━━━ EXCERPTED DATA ━━━

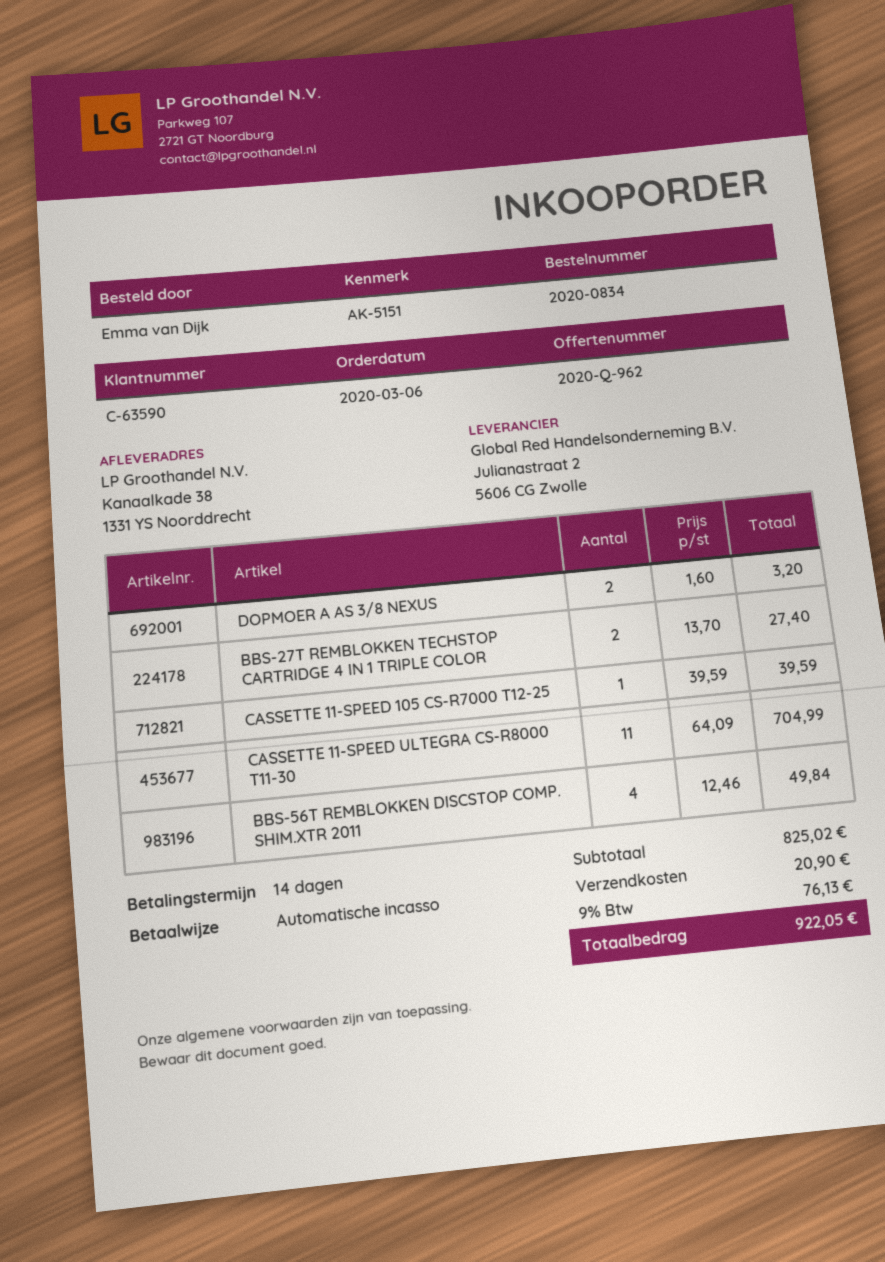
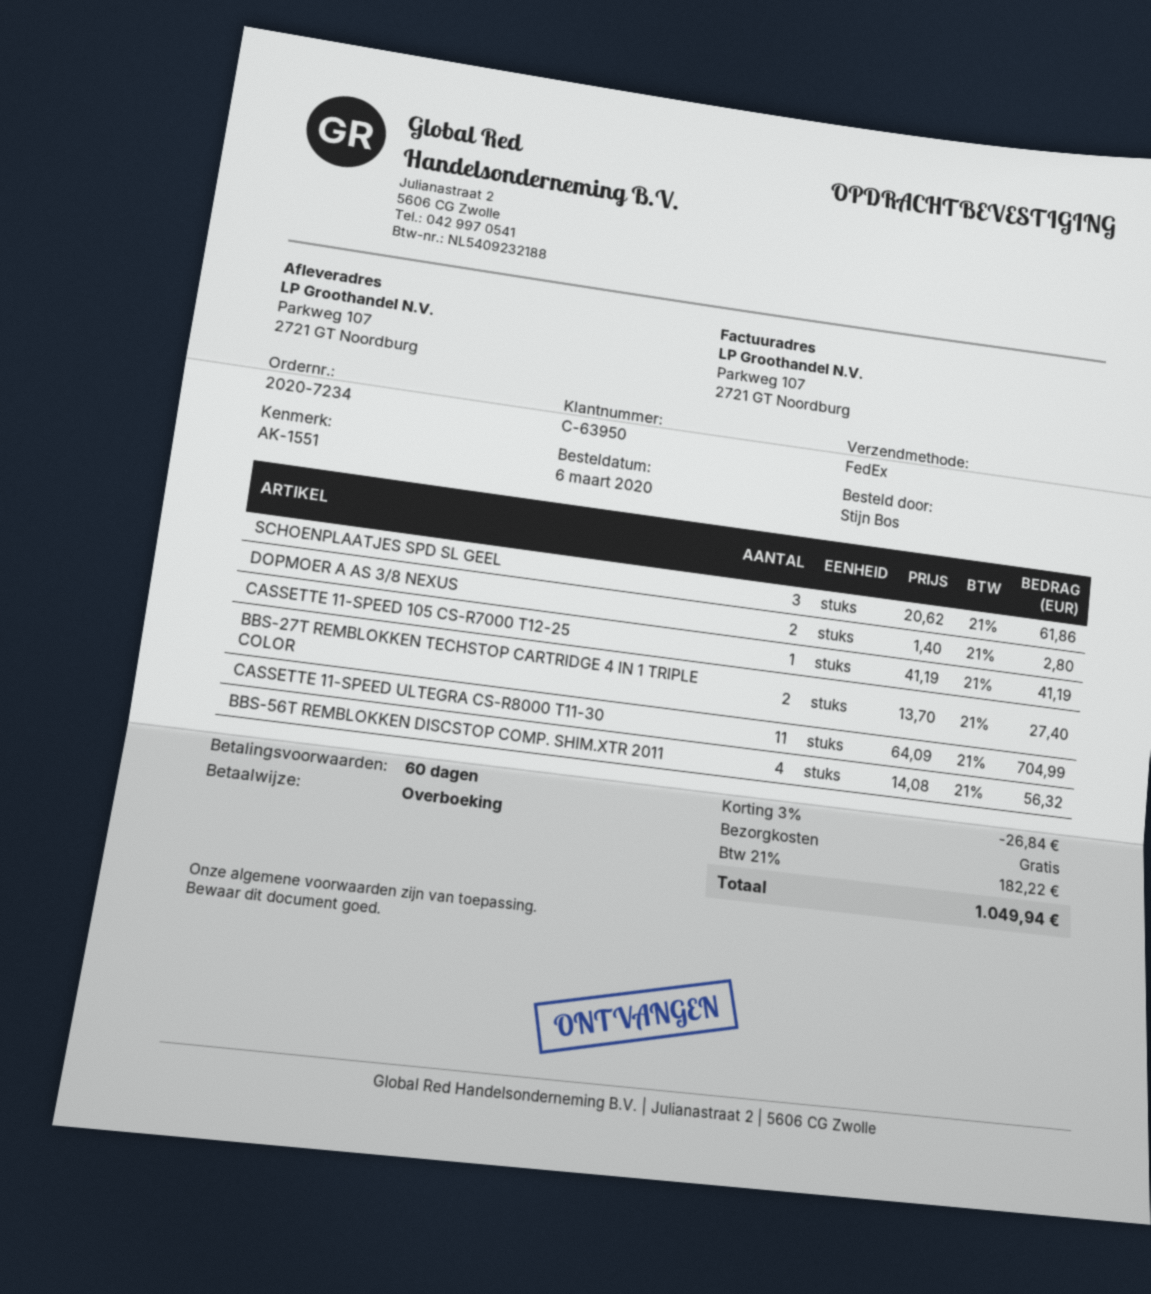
order number: 2020-0834 -> 2020-7234
payment terms: 14 days -> 60 days
customer number: C-63590 -> C-63950
reference: AK-5151 -> AK-1551
ordered by: Emma van Dijk -> Stijn Bos
payment method: direct debit -> bank transfer
ship to: Kanaalkade 38, 1331 YS Noorddrecht -> Parkweg 107, 2721 GT Noordburg
DOPMOER A AS 3/8 NEXUS: 2 x 1.60 = 3.20 -> 2 x 1.40 = 2.80
CASSETTE 11-SPEED 105 CS-R7000 T12-25: 1 x 39.59 = 39.59 -> 1 x 41.19 = 41.19
BBS-56T REMBLOKKEN DISCSTOP COMP. SHIM.XTR 2011: 4 x 12.46 = 49.84 -> 4 x 14.08 = 56.32
SCHOENPLAATJES SPD SL GEEL: none -> 3 x 20.62 = 61.86
discount: none -> 3% = 26.84
shipping: 20.90 -> 0.00
tax: 9% = 76.13 -> 21% = 182.22
total: 922.05 -> 1049.94

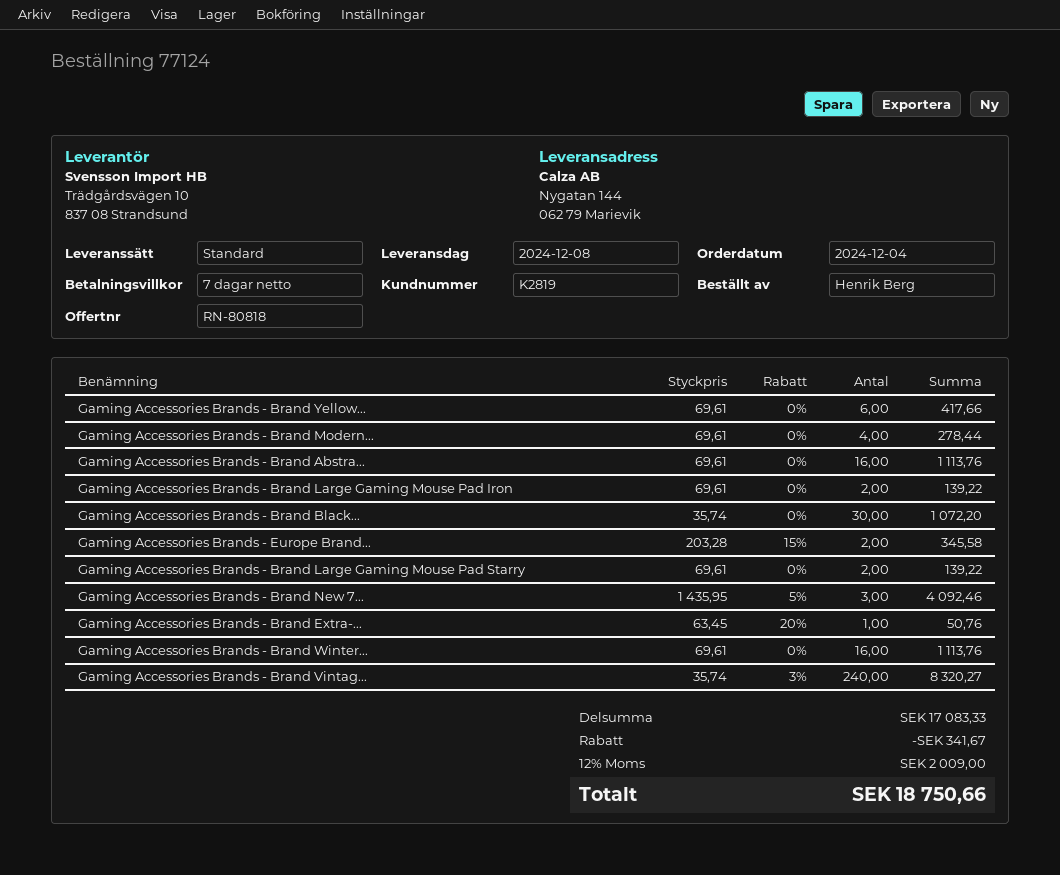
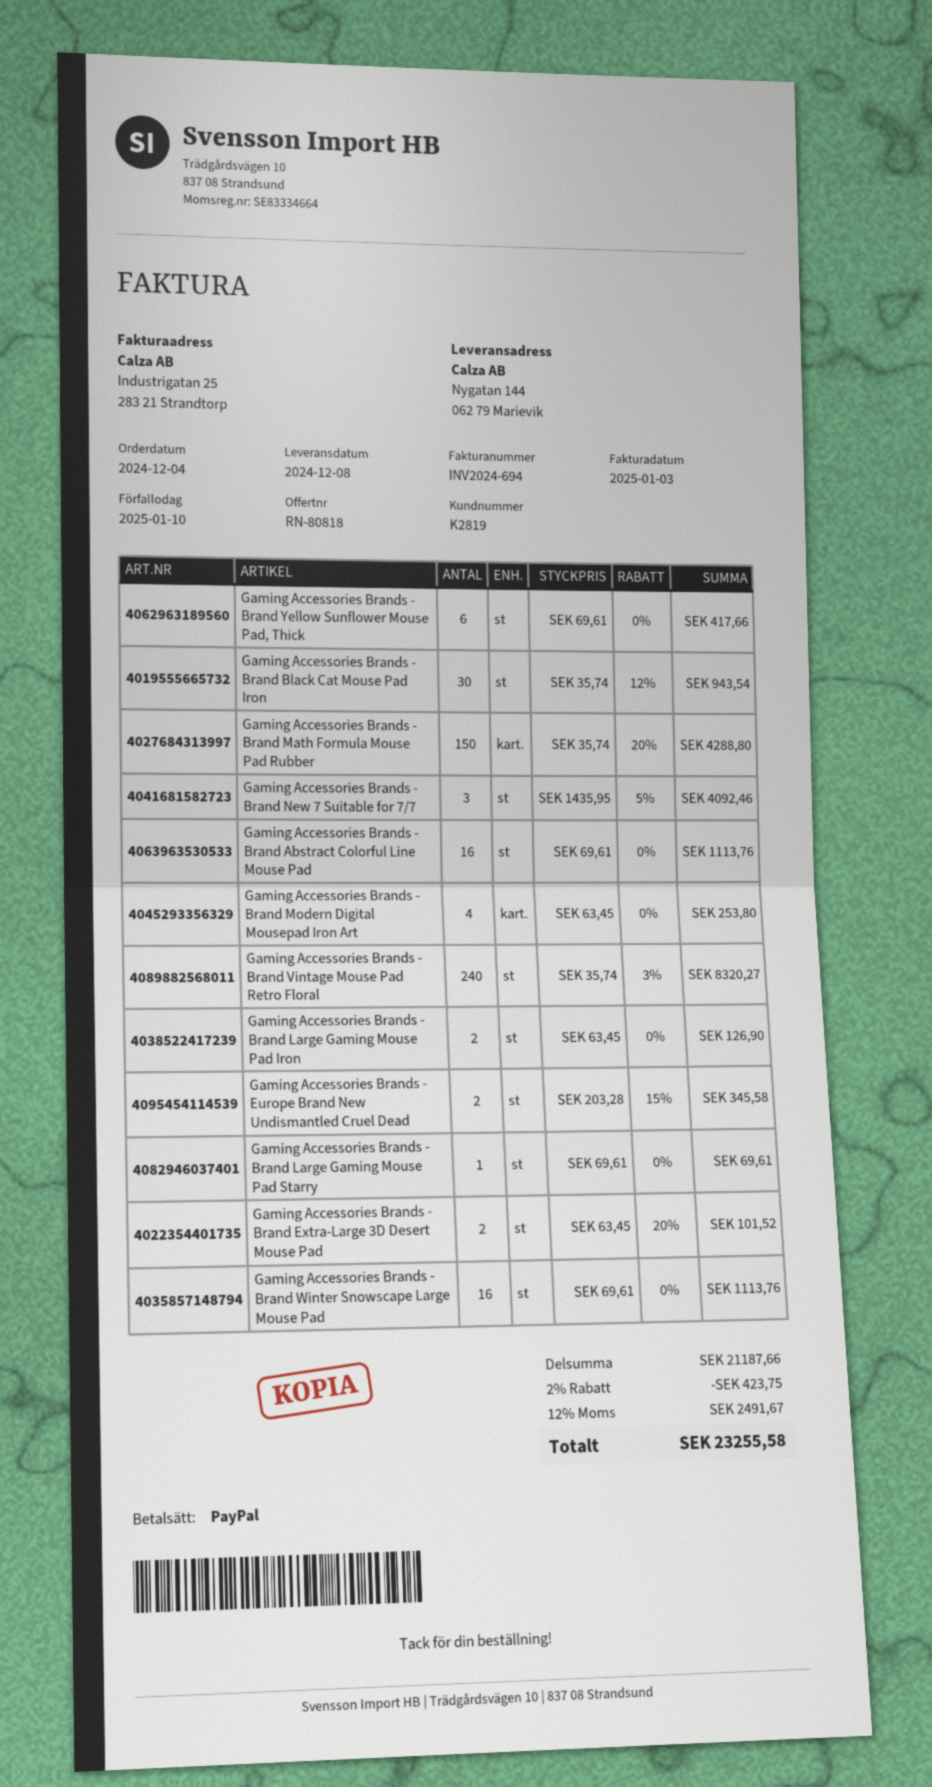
Gaming Accessories Brands - Brand Modern...: 4 x 69.61 = 278.44 -> 4 x 63.45 = 253.80
Gaming Accessories Brands - Brand Large Gaming Mouse Pad Iron: 2 x 69.61 = 139.22 -> 2 x 63.45 = 126.90
Gaming Accessories Brands - Brand Black...: 30 x 35.74 = 1072.20 -> 30 x 35.74 - 12% = 943.54
Gaming Accessories Brands - Brand Large Gaming Mouse Pad Starry: 2 x 69.61 = 139.22 -> 1 x 69.61 = 69.61
Gaming Accessories Brands - Brand Extra-...: 1 x 63.45 - 20% = 50.76 -> 2 x 63.45 - 20% = 101.52
Gaming Accessories Brands - Brand Math Formula Mouse Pad Rubber: none -> 150 x 35.74 - 20% = 4288.80
subtotal: 17083.33 -> 21187.66
discount: 341.67 -> 423.75
tax: 12% = 2009.00 -> 12% = 2491.67
total: 18750.66 -> 23255.58

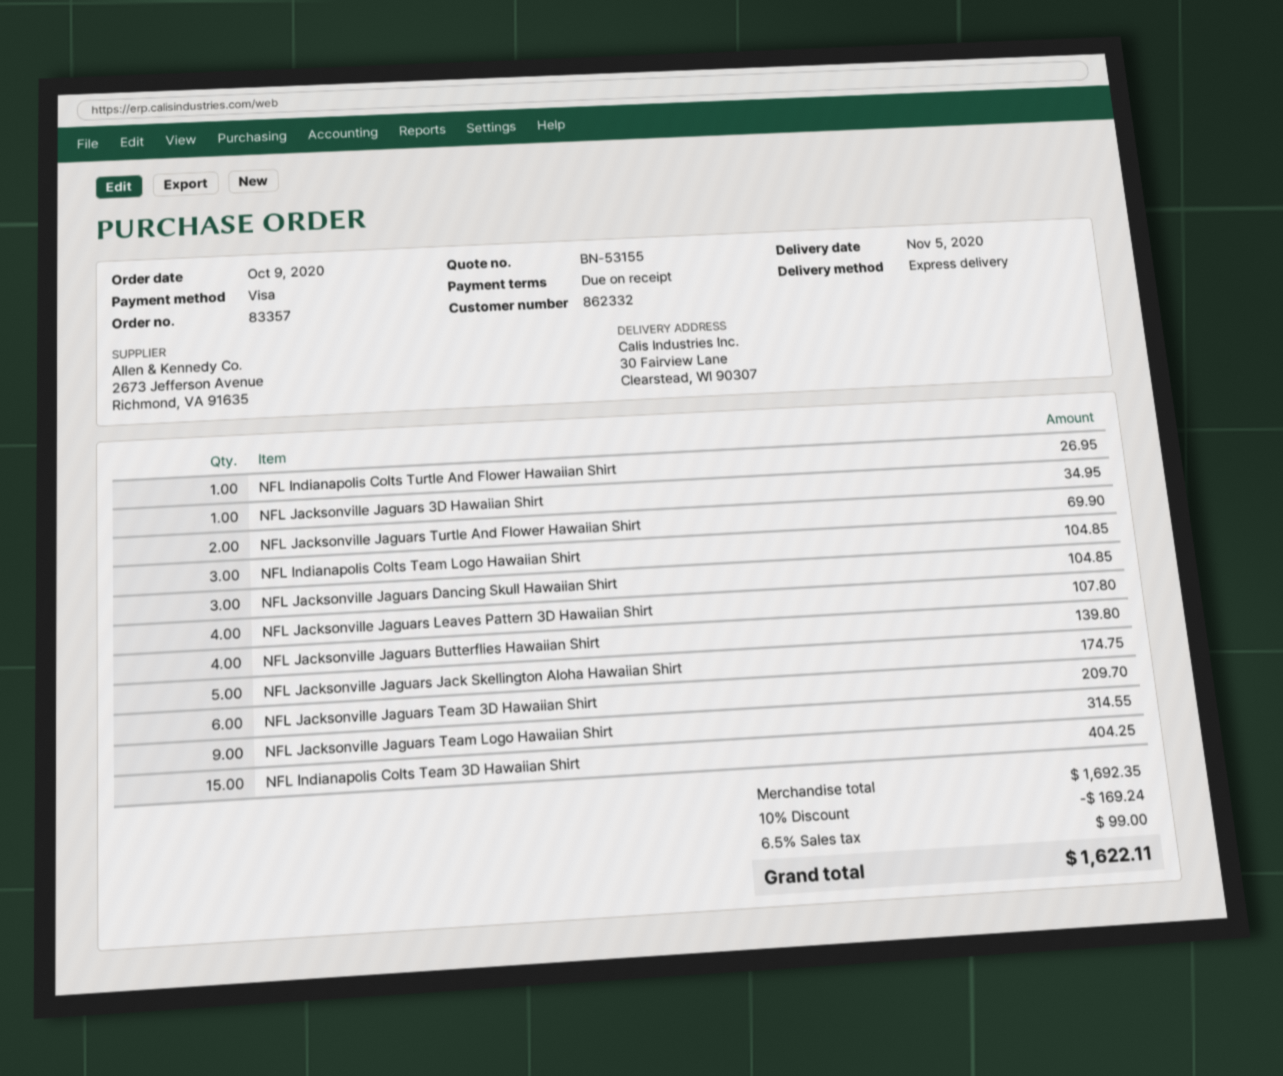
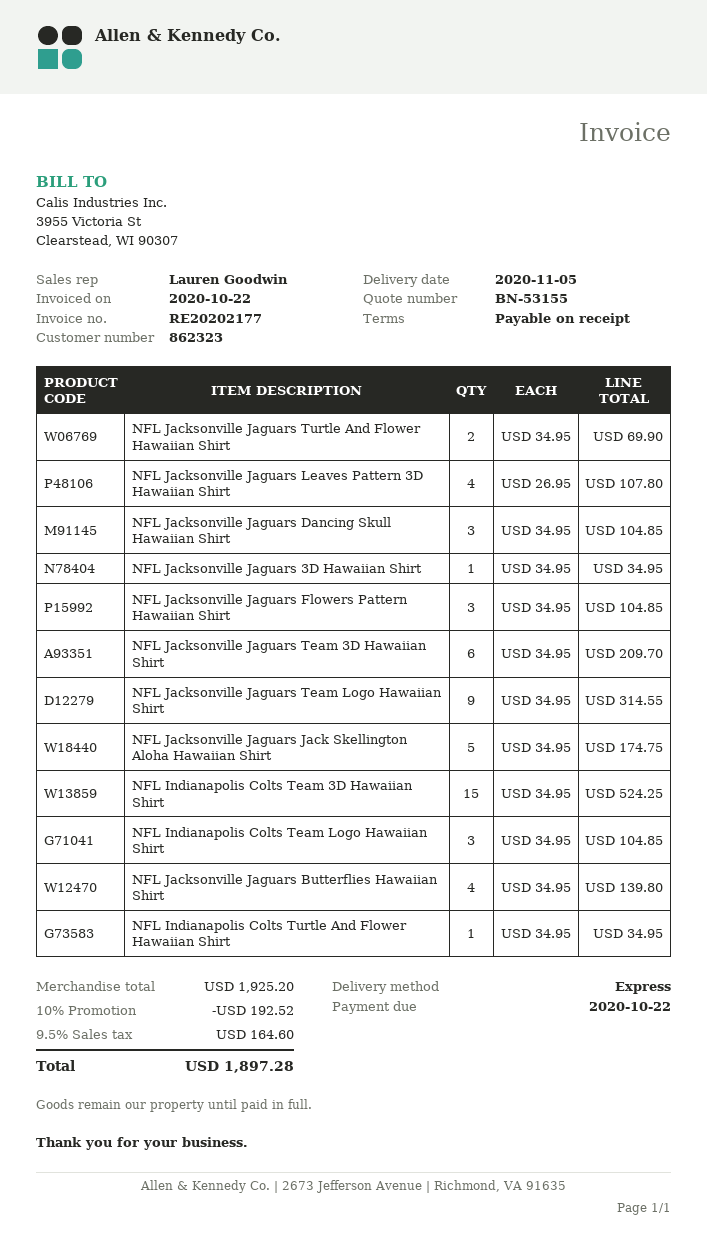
customer number: 862332 -> 862323
NFL Indianapolis Colts Turtle And Flower Hawaiian Shirt: 1 for 26.95 -> 1 for 34.95
NFL Indianapolis Colts Team 3D Hawaiian Shirt: 15 for 404.25 -> 15 for 524.25
NFL Jacksonville Jaguars Flowers Pattern Hawaiian Shirt: none -> 3 for 104.85
subtotal: 1692.35 -> 1925.20
discount: 10% = 169.24 -> 10% = 192.52
tax: 6.5% = 99.00 -> 9.5% = 164.60
total: 1622.11 -> 1897.28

━━━

_TASK STATEMENT_.
Go through the material and copy each line in which the word "Brands" occurs.

_REPLY_.
Gaming Accessories Brands - Brand Modern...: 4 x 69.61 = 278.44 -> 4 x 63.45 = 253.80
Gaming Accessories Brands - Brand Large Gaming Mouse Pad Iron: 2 x 69.61 = 139.22 -> 2 x 63.45 = 126.90
Gaming Accessories Brands - Brand Black...: 30 x 35.74 = 1072.20 -> 30 x 35.74 - 12% = 943.54
Gaming Accessories Brands - Brand Large Gaming Mouse Pad Starry: 2 x 69.61 = 139.22 -> 1 x 69.61 = 69.61
Gaming Accessories Brands - Brand Extra-...: 1 x 63.45 - 20% = 50.76 -> 2 x 63.45 - 20% = 101.52
Gaming Accessories Brands - Brand Math Formula Mouse Pad Rubber: none -> 150 x 35.74 - 20% = 4288.80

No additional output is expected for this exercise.